I had to write about what just happened in the NBA Finals this past week, there were so many thoughts I had about and so many important topics that I wanted to touch on so it here it goes
1. The resurgence of TEAM basketball- In the last couple years there has been a big shift away from the team emphasis in the way we think about winning basketball and the way teams have been constructing their rosters, but the Spurs proved the better TEAM trumps the best player. LeBron James is clearly the best player in the NBA but he is only one player and basketball is a team game and he alone couldn’t stop the freight train that was the Spurs.
The Spurs out assisted the Heat 127-76, In 12 of its 16 playoff wins, the Spurs won by 15 points or more, an NBA record, including winning all four of their games in the NBA Finals by 15+. The Spurs’ 52.8 field-goal percentage was the best in Finals history. The Spurs had an 8 man core made up of Tim Duncan, Tony Parker, Manu Ginobili, Boris Diaw, Danny Green, Patty Mills, Thiago Splitter and Kawhi Leonard that played like a finely tuned machine. The passing was incredible, it led to open uncontested shot after open uncontested shot again and again and again. They would pass up open shots for even more open shots, this was a team in sync.
I’m very interested to see how this translates to roster building in the immediate future. I hope it helps the NBA shift away from the superstar oriented roster construction and the desperate “need” to have a superstar on your team. LeBron may have won two titles teaming up with fellow superstar Dwyane Wade but if you look at the last ten NBA champions, most of them were much more team oriented than that. You have the 2004 Pistons that played team basketball to end the Shaq-Kobe Lakers era, two additional Spurs titles, the 2011 Mavericks who played good team defense to stop the Heat’s big three, Boston’s big three with Rajon Rondo, Kendrick Perkins and an assortment of good role players like Tony Allen and Eddie House, and James Posey the two Bynum, Odom, Gasol, Kobe Lakers titles and other than the 2006 Heat led by Shaq and Dywane Wade, all these teams were deep and had a more traditional 6-8 man core of players who were impactful and neccesary to win those titles. As we have seen with roster moves like the Knicks acquiring Carmelo Anthony and turning the Nuggets into a perennial playoff team under George Karl with all the parts they acquired from that deal, gauging a good roster in search of that “superstar” isn’t the way to go about winning a title, having that superstar and a team of good players around them is.
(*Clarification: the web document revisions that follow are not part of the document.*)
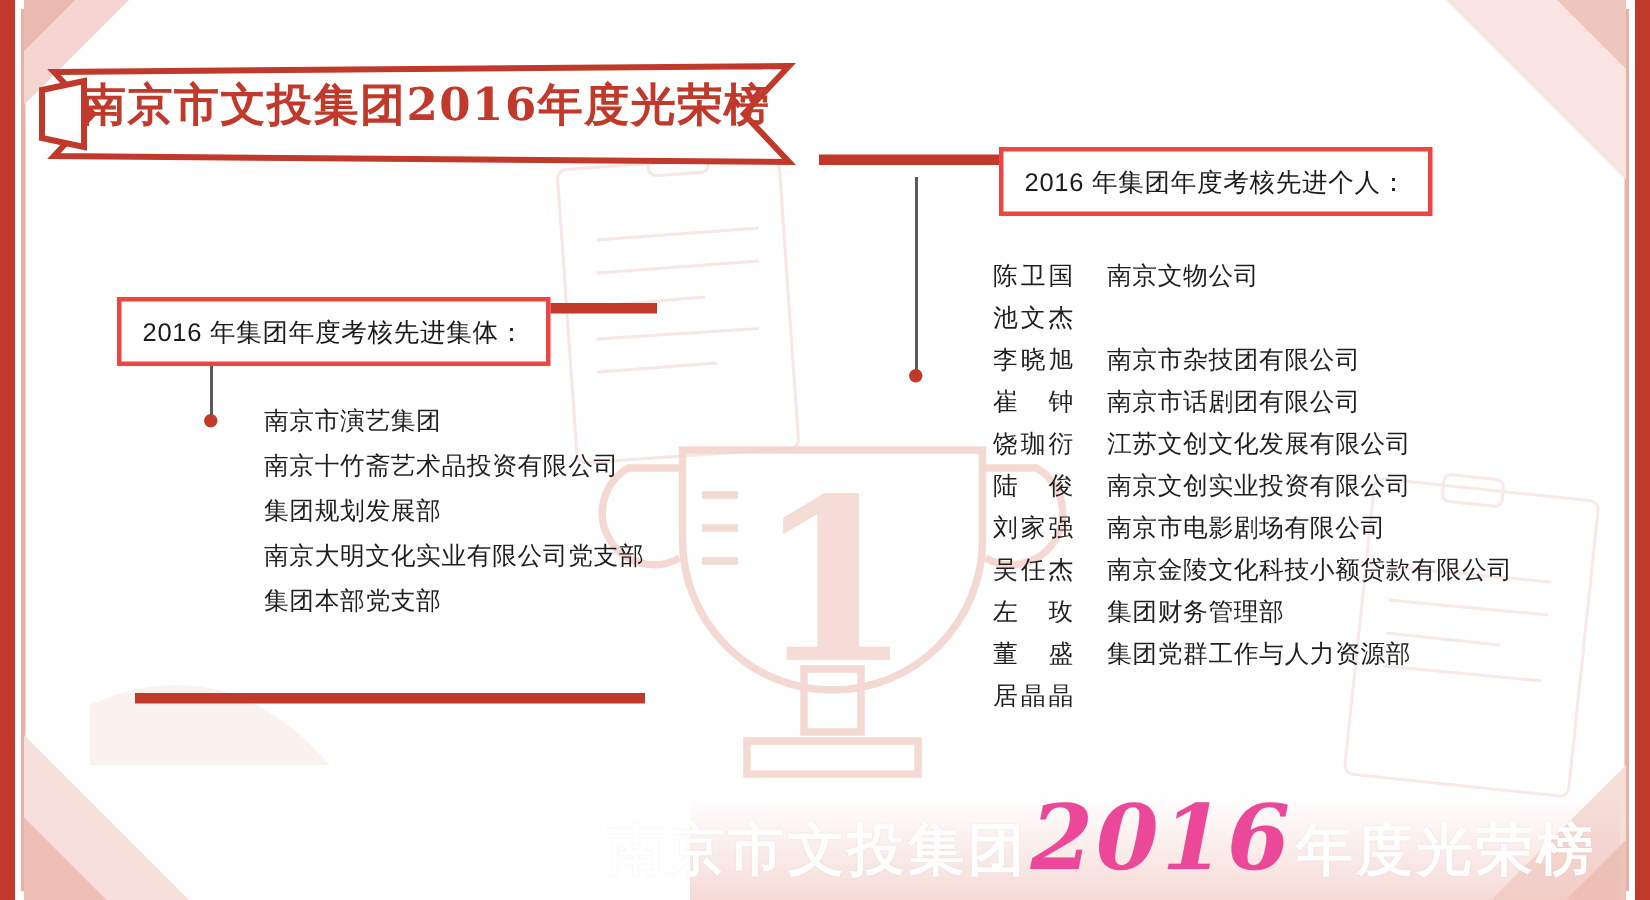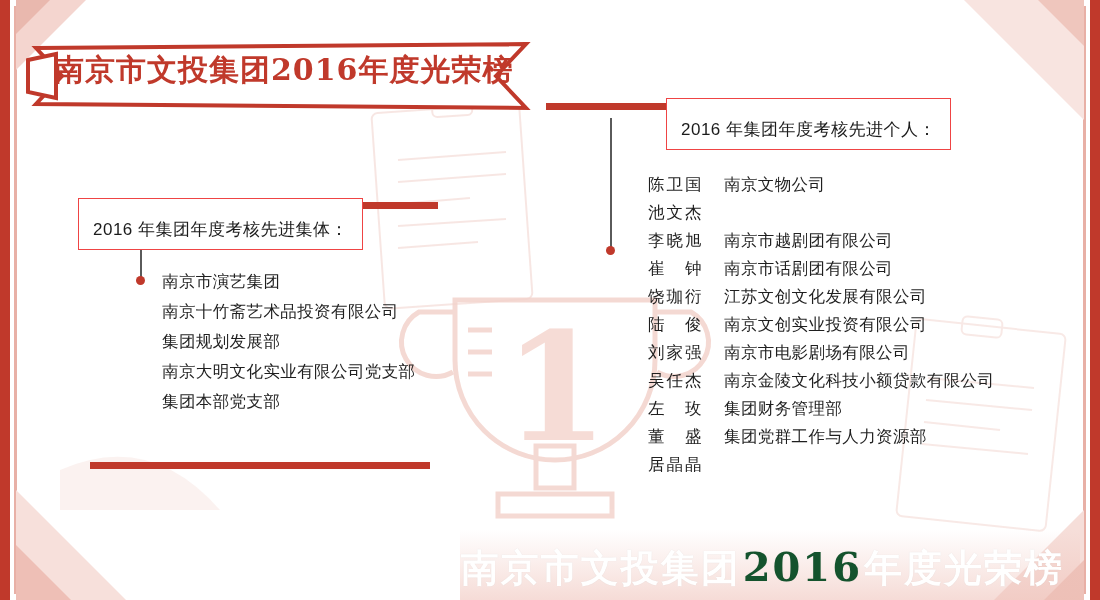"2016 年集团年度考核先进个人：" .heading { border: 1px solid #ef4444 -> 3px solid #ef4444; padding: 19px 14px 8px 14px -> 9px 14px 8px 14px }
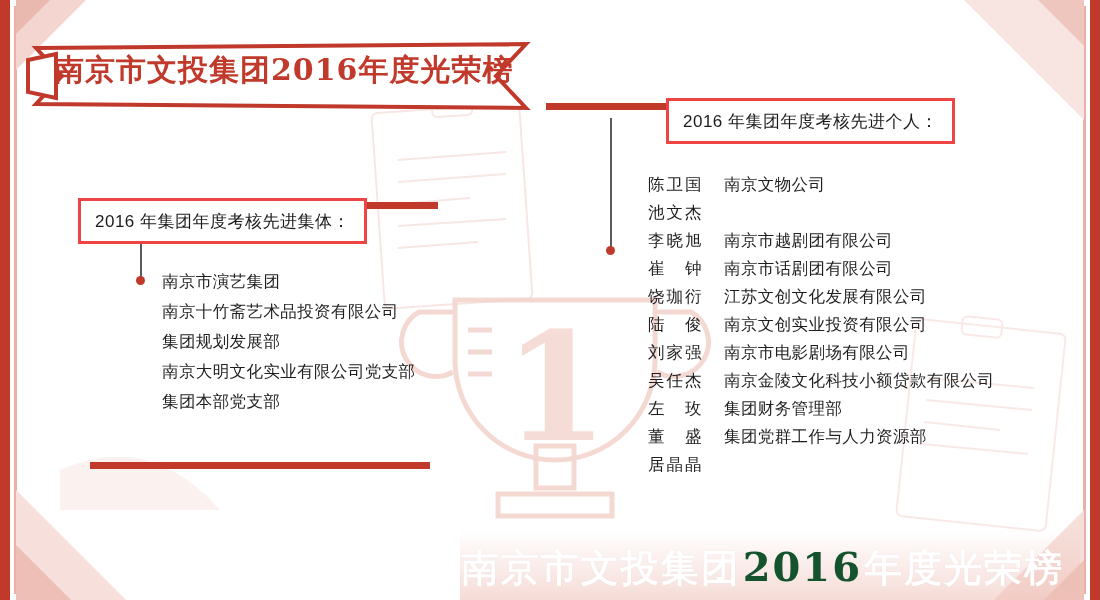"陈卫国" .list-row { margin-left: none -> 14px }
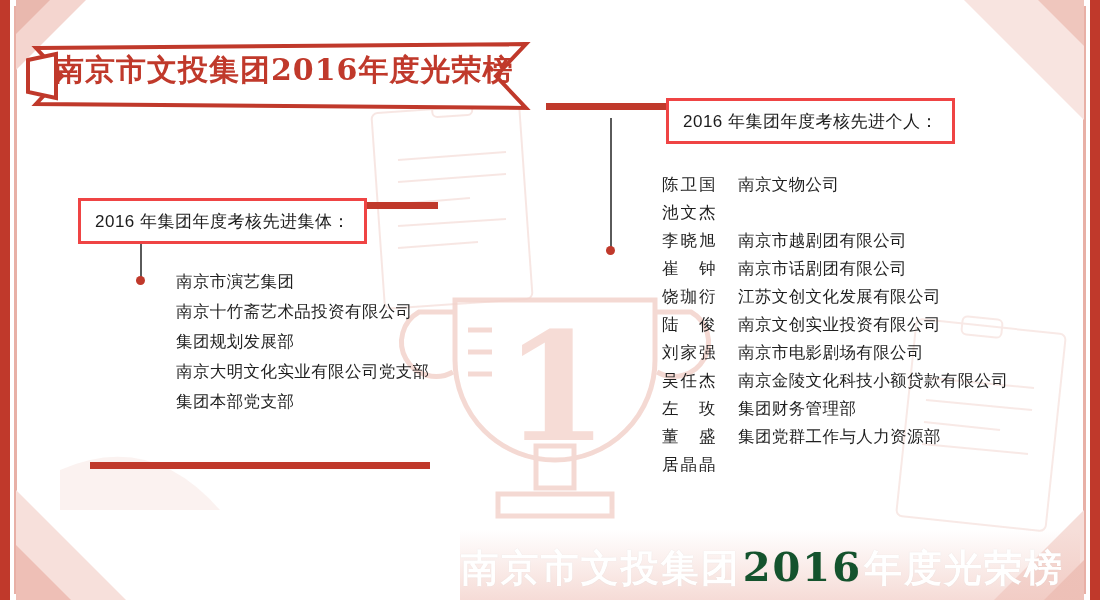"南京市越剧团有限公司" span.org { text: 越剧 -> 杂技 }
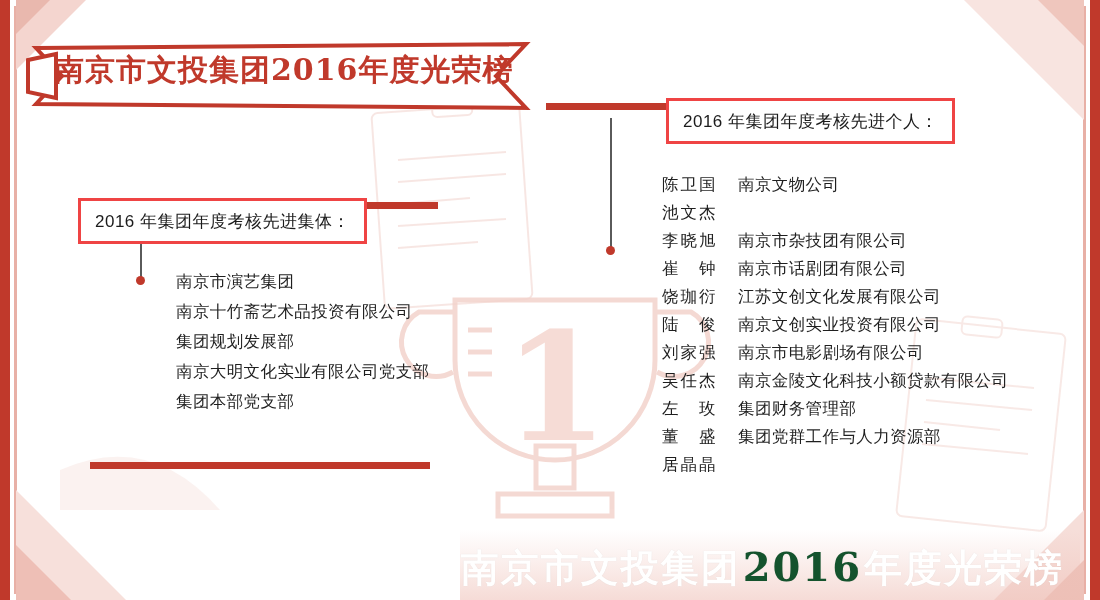"2016" .watermark .accent { color: #14532d -> #ec4899; font-size: 40px -> 60px; font-style: none -> italic }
2. The Erosion of the Miami Heat- Save for LeBron James the Miami Heat looked slow, old and simply outmatched during this year’s finals. Dwyane Wade is clearly a shell of himself, he missed a third of the season this year so he could be rested and ready to go during the playoffs but he averaged a lowly 15.2 PPG in the finals and scored 10 and 11 in the final two games of the finals, while failing to average 20 PPG for his second consecutive postseason.
Chris Bosh has turned into a spot up shooter who really isn’t a good shooter and has seen his rebounds and points totals dip to below average levels in the recent years. He put up a paltry 14.0 PPG and 5.2 RPG. He went from being a 20-10(points, rebounds) guy in Toronto to a guy who hasn’t averaged one of those since leaving. While some regression is to be expected form going to the primary option on an offense to a third option what is worrying is that his points and rebounds have dropped a little each year since he has been on the Heat, starting from a 18.7 PPG and 8.3 RPG during his inaugural Heat season down to 16.2 PPG and 6.6 RPG. His playoff rebounds have also dropped off every year, from 8.5 RPG the first year to 5.6 RPG this postseason, not to mention he hasn’t averaged 15 PPG in the last three postseasons.
Mario Chalmers imploded in the finals and couldn’t stay on the court some games, and when he could you wish he wasn’t playing. Ray Allen looked his age and couldn’t handle more than about a 20 minute per game. The rest of the bench was pitiful and non-effective save for the consistent effort of Chris “Birdman” Anderson who provided blocks and rebounds off the bench and the nice surprise of Rashard Lewis who was able to hit a some open three pointers.